Giulia nickte wohlmeinend. »Wie lange hast du an der Heuschr-«, sie machte eine kurze Pause und sah aus, als rüge sie sich im Geiste, »an dem Grashüpfer gearbeitet?«
»Ich habe letztes Jahr etwa zur Zeit des Karnevals die Pläne entworfen.« Er besaß kaum Erinnerungen an das Spektakel, die Masken, die mit geschmückten Gondeln überfüllten Kanäle. Da war lediglich diese Vision, die alles andere überstrahlte. Jetzt war sie vollendet.
»Aber Pietro«, sagte sie, »das sind fünfzehn Monate. An diesem winzigen Ding kannst du unmöglich so lange gearbeitet haben.«
»Giulia«, entgegnete er milde, »alles braucht seine Zeit. Die Größe ist nicht entscheidend. Dieses Gerät sieht aus wie ein gewöhnliches Insekt, doch es verfügt über die dreifache Sprungkraft eines echten Grashüpfers.« Während er das sagte, hielt er das Stück auf seiner leicht gewölbten Handfläche näher zur Öllampe. Liebevoll blickte er auf die kraftvollen und doch so winzigen Beinchen. »Übertragen auf größere Maßstäbe, Giulia, stell dir das nur vor!«
»Auf so etwas verstehe ich mich nicht besonders«, meinte sie. Sanft brachte sie Pietro dazu, das Metallinsekt wieder zu verstauen. Dann schlang sie ihre Arme um ihn. Sie musste nur leicht auf die Zehenspitzen gehen, um mit ihm auf einer Augenhöhe zu sein. Pietro fühlte ihre weichen Lippen auf den seinen, er hatte keine Zeit, sein Glück zu fassen. Ihre Küsse wurden schnell fordernd, sie drückte ihn auf die Werkbank, berührte ihn an tausend Stellen, ihr Atem ging schneller. In Pietros Hose wurde der Platz knapp. Sie flüsterte ihm ins Ohr: »Ich will dich, jetzt, gleich, hier auf der Stelle.« Er schluckte, drehte den Docht der Lampe zurück und konnte nicht mehr denken.
In jener Nacht bestand Giulia darauf, bei ihm zu bleiben.
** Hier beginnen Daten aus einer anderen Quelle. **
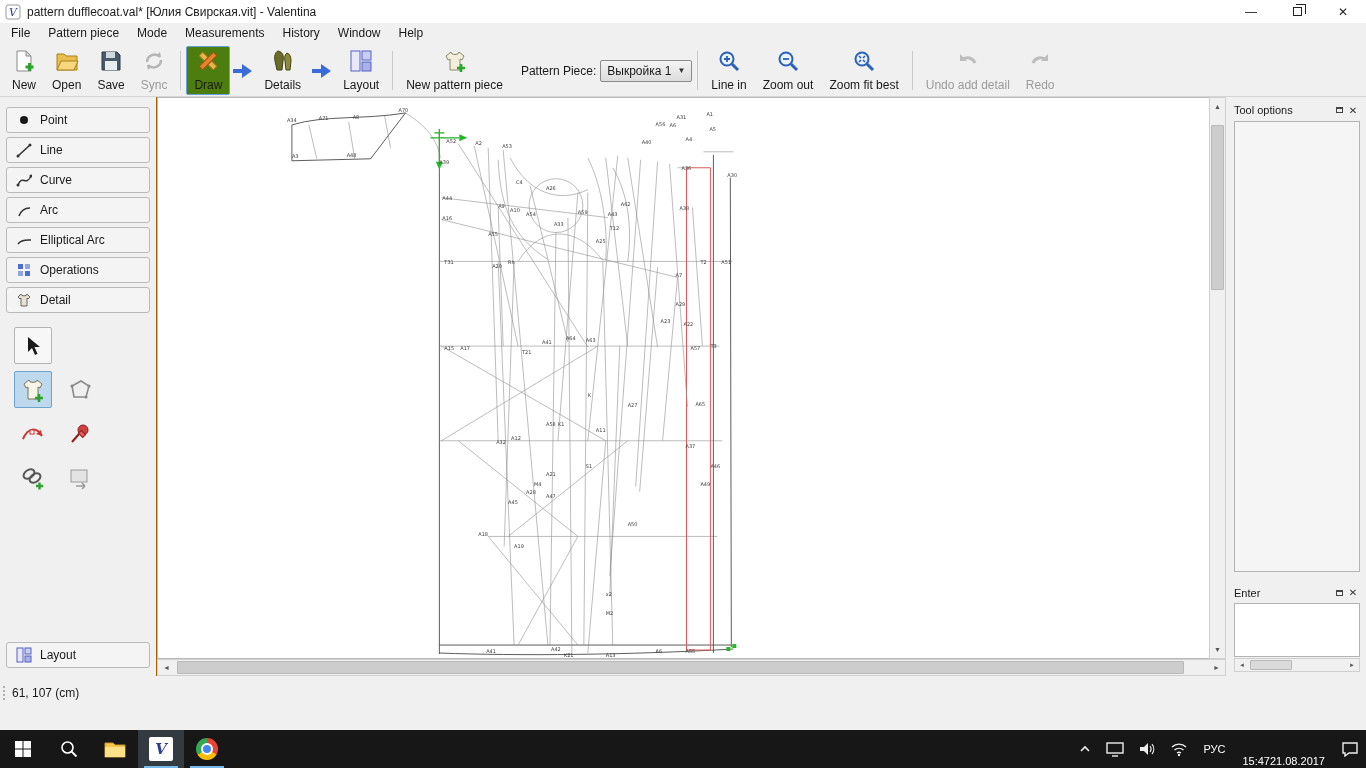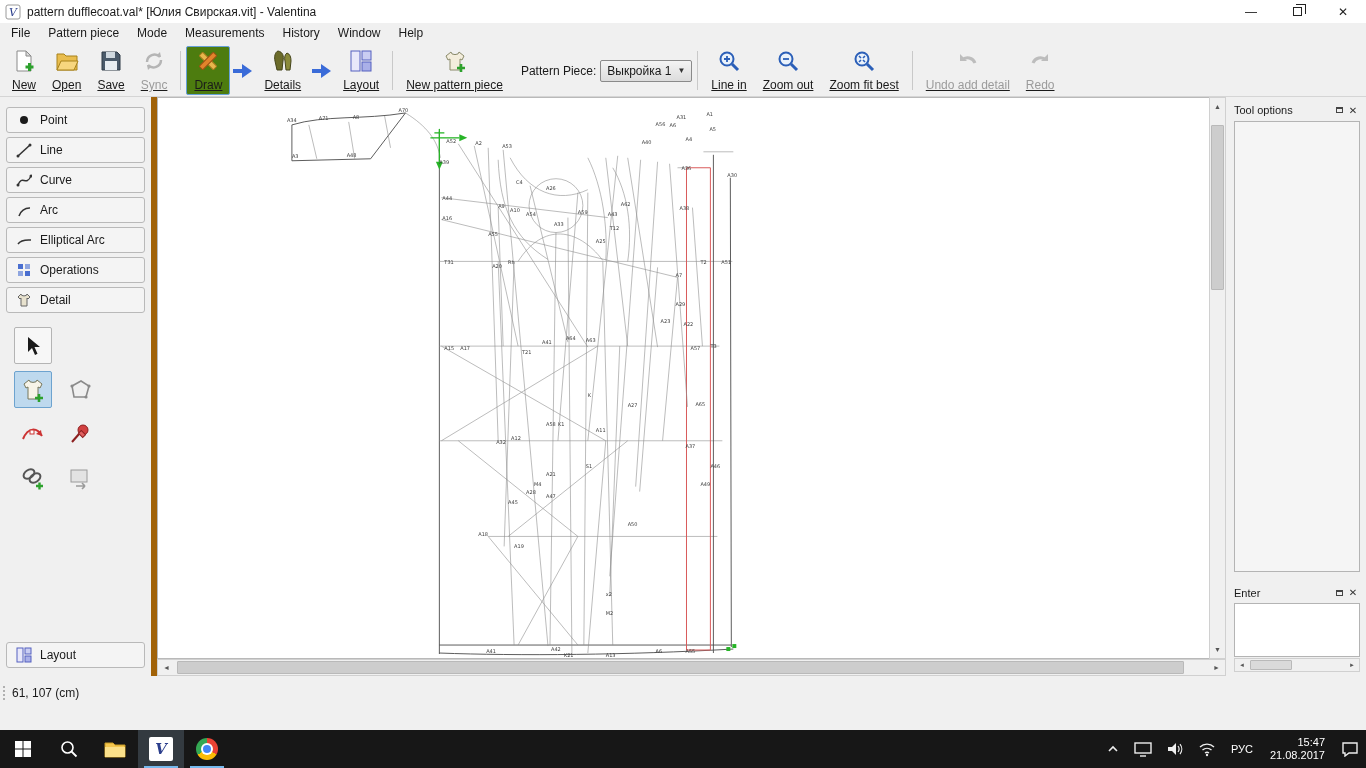--- a/index.html
+++ b/index.html
@@ -15,36 +15,36 @@
   .win-btn{width:46px;height:100%;display:flex;align-items:center;justify-content:center;font-size:12px;color:#222;}
   .restore-glyph{width:9px;height:9px;border:1px solid #222;position:relative;}
   .restore-glyph:before{content:"";position:absolute;left:2px;top:-4px;width:9px;height:9px;border:1px solid #222;border-left:none;border-bottom:none;}
 
   
   .menubar{height:22px;background:#f0f0f0;display:flex;align-items:flex-start;padding-left:2px;flex:0 0 auto;}
   .menu-item{padding:3px 9px;font-size:12px;}
 
   
   .toolbar{height:52px;background:#f0f0f0;border-bottom:1px solid #d5d5d5;display:flex;align-items:stretch;padding:1px 4px;flex:0 0 auto;}
-  .tb-btn{display:flex;flex-direction:column;align-items:center;justify-content:center;gap:6px;padding:2px 7px;border:1px solid transparent;border-radius:2px;text-decoration:underline;}
+  .tb-btn{display:flex;flex-direction:column;align-items:center;justify-content:center;gap:6px;padding:2px 7px;border:1px solid transparent;border-radius:2px;}
   .tb-btn .lbl{font-size:12px;line-height:13px;white-space:nowrap;}
   .tb-btn.disabled .lbl{color:#9b9b9b;}
   .tb-btn.active{background:#4d7c0f;border-color:#66a0d8;}
   .tb-sep{width:1px;background:#c9c9c9;margin:5px 5px;}
   .tb-center{display:flex;align-items:center;}
   .goto-arrow{display:flex;align-items:center;padding:0 2px;}
   .pp-label{margin:0 4px 0 10px;font-size:12px;}
   .combobox{display:flex;align-items:center;gap:6px;height:22px;padding:0 6px;background:linear-gradient(#f4f4f4,#dcdcdc);border:1px solid #8a8a8a;border-radius:2px;font-size:12px;}
   .combo-arrow{font-size:8px;color:#333;}
 
   
   .main-row{flex:1 1 auto;display:flex;min-height:0;}
 
   
-  .toolbox{width:157px;background:#f0f0f0;border-right:6px solid #a16207;display:flex;flex-direction:column;padding-top:8px;}
+  .toolbox{width:157px;background:#f0f0f0;border-right:1px solid #a16207;display:flex;flex-direction:column;padding-top:8px;}
   .cat-btn{display:flex;align-items:center;gap:8px;height:26px;margin:2px 6px;padding:0 9px;background:#f4f4f4;border:1px solid #b9b9b9;border-radius:3px;font-size:12px;}
   .tools{padding:12px 12px 0 14px;}
   .tool-row{display:flex;gap:9px;margin-bottom:7px;}
   .tool-btn{width:38px;height:37px;display:flex;align-items:center;justify-content:center;border:1px solid transparent;border-radius:2px;background:transparent;}
   .tool-btn.boxed{border-color:#b4b4b4;background:#f7f7f7;}
   .tool-btn.selected{background:#bed9ee;border-color:#6da3cf;}
   .layout-bottom{margin:auto 6px 8px 6px;}
 
   
   .canvas-area{flex:1 1 auto;display:flex;flex-direction:column;min-width:0;background:#f0f0f0;}
@@ -89,21 +89,21 @@
   .status-line2 b{font-weight:bold;}
 
   
   .taskbar{height:38px;background:#171717;display:flex;align-items:stretch;flex:0 0 auto;}
   .tb-cell{width:46px;display:flex;align-items:center;justify-content:center;position:relative;}
   .tb-cell.active{background:#333a40;}
   .tb-cell.active:after,.tb-cell.running:after{content:"";position:absolute;left:6px;right:6px;bottom:0;height:2px;background:#76b9ed;}
   .tray{margin-left:auto;display:flex;align-items:stretch;}
   .tray-cell{display:flex;align-items:center;justify-content:center;padding:0 7px;color:#eee;}
   .tray-lang{font-size:11px;color:#fff;padding:0 8px;}
-  .tray-clock{display:flex;flex-direction:column;align-items:flex-end;justify-content:center;color:#fff;font-size:11px;line-height:13px;padding:0 9px;}
+  .tray-clock{display:flex;flex-direction:row;align-items:flex-end;justify-content:center;color:#fff;font-size:11px;line-height:13px;padding:0 9px;}
   .valentina-tile{width:24px;height:24px;background:#fff;border-radius:2px;display:flex;align-items:center;justify-content:center;font-family:"DejaVu Serif",serif;font-style:italic;font-weight:bold;color:#2b3e8c;font-size:15px;}
   .chrome-icon{width:22px;height:22px;border-radius:50%;background:conic-gradient(#ea4335 0 33%,#fbbc05 33% 66%,#34a853 66% 100%);position:relative;}
   .chrome-icon:before{content:"";position:absolute;left:5px;top:5px;width:12px;height:12px;border-radius:50%;background:#fff;}
   .chrome-icon:after{content:"";position:absolute;left:7px;top:7px;width:8px;height:8px;border-radius:50%;background:#4285f4;}
 </style>
 </head>
 <body>
 
 <div class="screen">
 

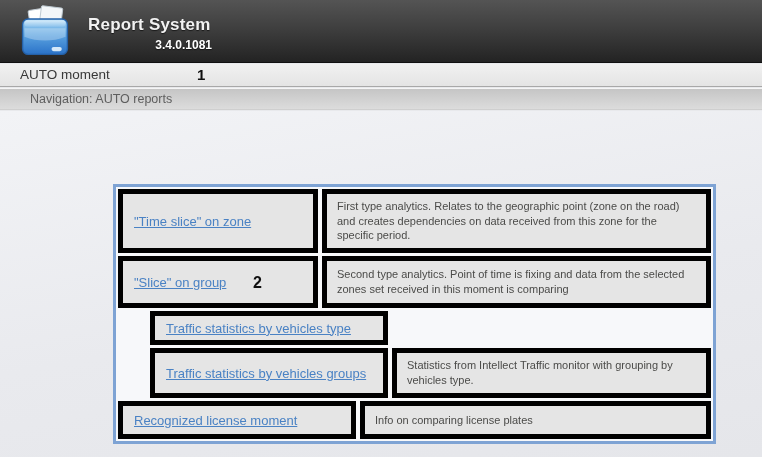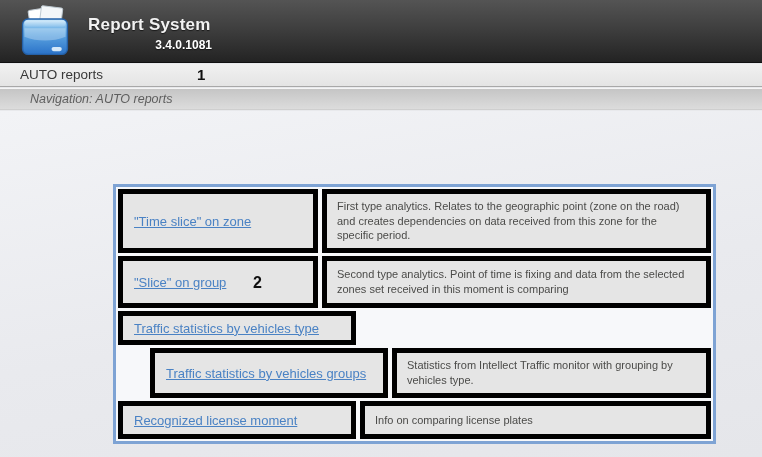--- a/index.html
+++ b/index.html
@@ -42,21 +42,20 @@
     position: absolute; left: 197px; top: 2px;
     font-size: 15px; font-weight: 700; color: #101010;
   }
 
   
   .breadcrumb-bar {
     position: absolute; left: 0; top: 88px; width: 762px; height: 22px;
     background: linear-gradient(#c5c5c5, #dcdcdc);
     border-top: 1px solid #f5f5f5;
     border-bottom: 1px solid #cfcfcf;
-    font-style: italic;
   }
   .breadcrumb-text {
     position: absolute; left: 30px; top: 0; height: 21px; line-height: 21px;
     font-size: 12.5px; color: #5e5e5e;
   }
 
   
   .content {
     position: absolute; left: 0; top: 111px; width: 762px; height: 346px;
     background: linear-gradient(170deg, #f2f3f6 0%, #e9eaee 55%, #e5e6ea 100%);
@@ -79,21 +78,21 @@
   .report-row.wide-left .link-cell { width: 238px; }
   .desc-cell {
     flex: 1; padding: 4px 10px;
     font-size: 11px; color: #4b4b49; line-height: 1.34;
   }
   .report-link {
     color: #4a82c4; font-size: 13px; text-decoration: underline; cursor: pointer;
   }
   .row-0 { min-height: 64px; }
   .row-1 { min-height: 52px; }
-  .row-2 { min-height: 34px; }
+  .row-2 { min-height: 34px; margin-left: 32px; }
   .row-3 { min-height: 50px; padding-left: 32px; }
   .row-4 { min-height: 38px; }
 
   .callout-2 {
     position: absolute; left: 253px; top: 163px;
     font-size: 16px; font-weight: 700; color: #101010;
   }
 </style>
 </head>
 <body>
@@ -124,21 +123,21 @@
       <rect x="37" y="44" width="11" height="4.5" rx="2.2" fill="#ddeefb" opacity="0.95"></rect>
     </svg>
   </div>
   <div class="title-block">
     <div class="app-title">Report System</div>
     <div class="app-version">3.4.0.1081</div>
   </div>
 </div>
 
 <div class="menubar">
-  <div class="menubar-item">AUTO reports</div>
+  <div class="menubar-item">AUTO moment</div>
   <div class="callout-1">1</div>
 </div>
 
 <div class="breadcrumb-bar">
   <div class="breadcrumb-text">Navigation: AUTO reports</div>
 </div>
 
 <div class="content">
 
   <div class="reports-table">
Er entgegnete matt: »Ich besitze nicht einmal ein Bett. Nur eine schmale Pritsche hinter dem Vorhang dort drüben.« Doch Giulia ließ sich nicht beirren.
Sie lagen Haut an Haut. Noch glühten die Körper. Giulia vergrub ihr Gesicht in Pietros Nacken und atmete kaum hörbar. Nach einer Weile spürte er, wie die Feuchtigkeit ihrer Atemluft auf seinem Hals kondensierte. Alles erschien ihm unwirklich. Ob Giulia, die Reichtum und eine ganze Schar von Dienern gewohnt war, wusste, mit wem sie gerade ihr Nachtlager teilte? Als ihre erhitzten Leiber etwas abgekühlt waren, breitete Pietro eine Decke über sich und Giulia aus. Es war noch nicht lange her, da besaß er nichts Materielles, nicht einmal etwas so einfaches wie eine Decke. Nur einen handtellergroßen Goliath-Käfer, den er sorgfältig in einem Holzkistchen aufbewahrte. Mit fünf Jahren war er in seinen Besitz gelangt. Es war purer Zufall gewesen, dass sich der in Afrika beheimatete Riesenkäfer in einer Box verkrochen hatte, die nach Venedig verschifft worden war. Der Waisenjunge versuchte, ihn als Haustier zu halten, doch die ungewohnte Nahrung und das Klima rafften das Insekt dahin. Goliath war das einzig Wertvolle, das der Junge je im Leben besessen hatte, das ihm sagte, auch er habe ein Recht auf Träume und Ziele. Pietro war todunglücklich. Bis zu jenem Tag, da er die Arbeiten von Filippo Pavoni bei einer Ausstellung am Markusplatz sah. Er erinnerte sich genau, der größte Automatenbauer unserer Zeit, hieß es. Pietro war sicher, dass sein geliebter Käfer eines Tages wieder flöge. Er hörte noch genau das tiefe Brummgeräusch, das die Flügel erzeugten. Brrwwmmhh. Brrwwmmhh... Mit der Erinnerung legte sich Schlaf über ihn wie ein schwarzes Tuch.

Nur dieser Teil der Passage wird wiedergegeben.